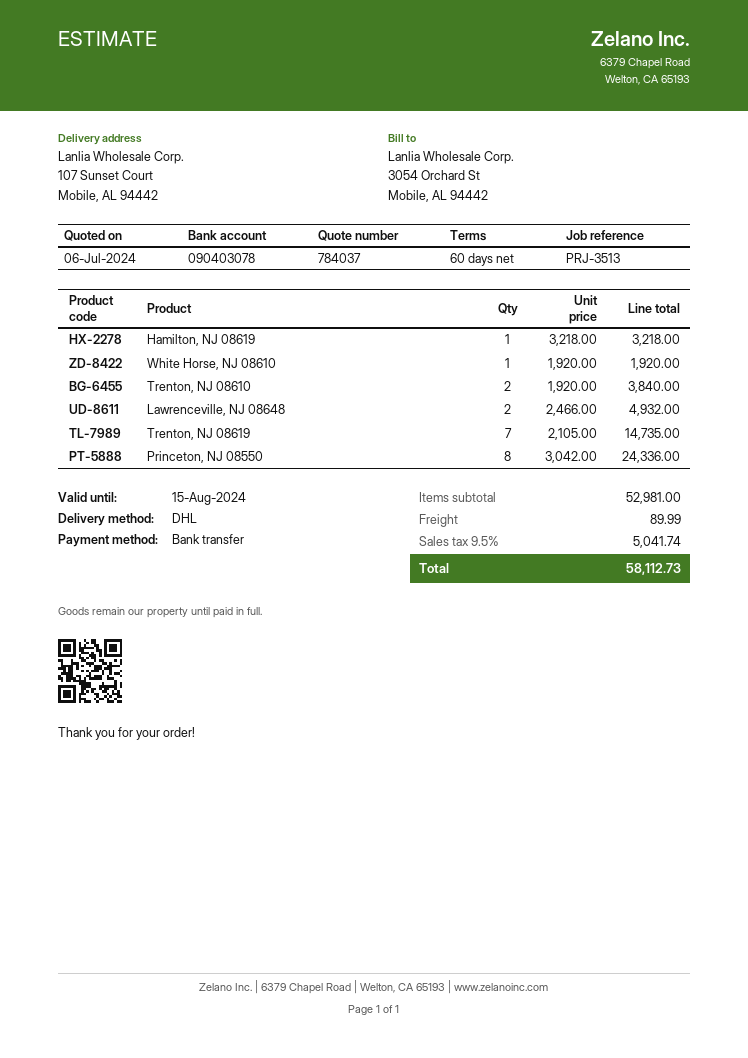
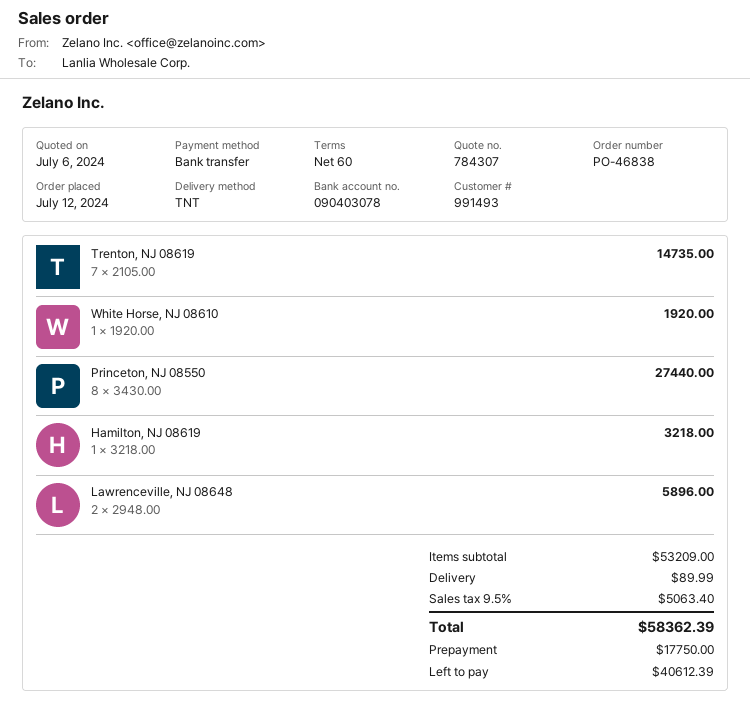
quote number: 784037 -> 784307
shipping method: DHL -> TNT
Trenton, NJ 08610: 2 x 1920.00 = 3840.00 -> none
Lawrenceville, NJ 08648: 2 x 2466.00 = 4932.00 -> 2 x 2948.00 = 5896.00
Princeton, NJ 08550: 8 x 3042.00 = 24336.00 -> 8 x 3430.00 = 27440.00
subtotal: 52981.00 -> 53209.00
tax: 9.5% = 5041.74 -> 9.5% = 5063.40
total: 58112.73 -> 58362.39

○ ○ ○

The result should be all the records, retyped exactly, with no pictures among them.

quote number: 784037 -> 784307
shipping method: DHL -> TNT
Trenton, NJ 08610: 2 x 1920.00 = 3840.00 -> none
Lawrenceville, NJ 08648: 2 x 2466.00 = 4932.00 -> 2 x 2948.00 = 5896.00
Princeton, NJ 08550: 8 x 3042.00 = 24336.00 -> 8 x 3430.00 = 27440.00
subtotal: 52981.00 -> 53209.00
tax: 9.5% = 5041.74 -> 9.5% = 5063.40
total: 58112.73 -> 58362.39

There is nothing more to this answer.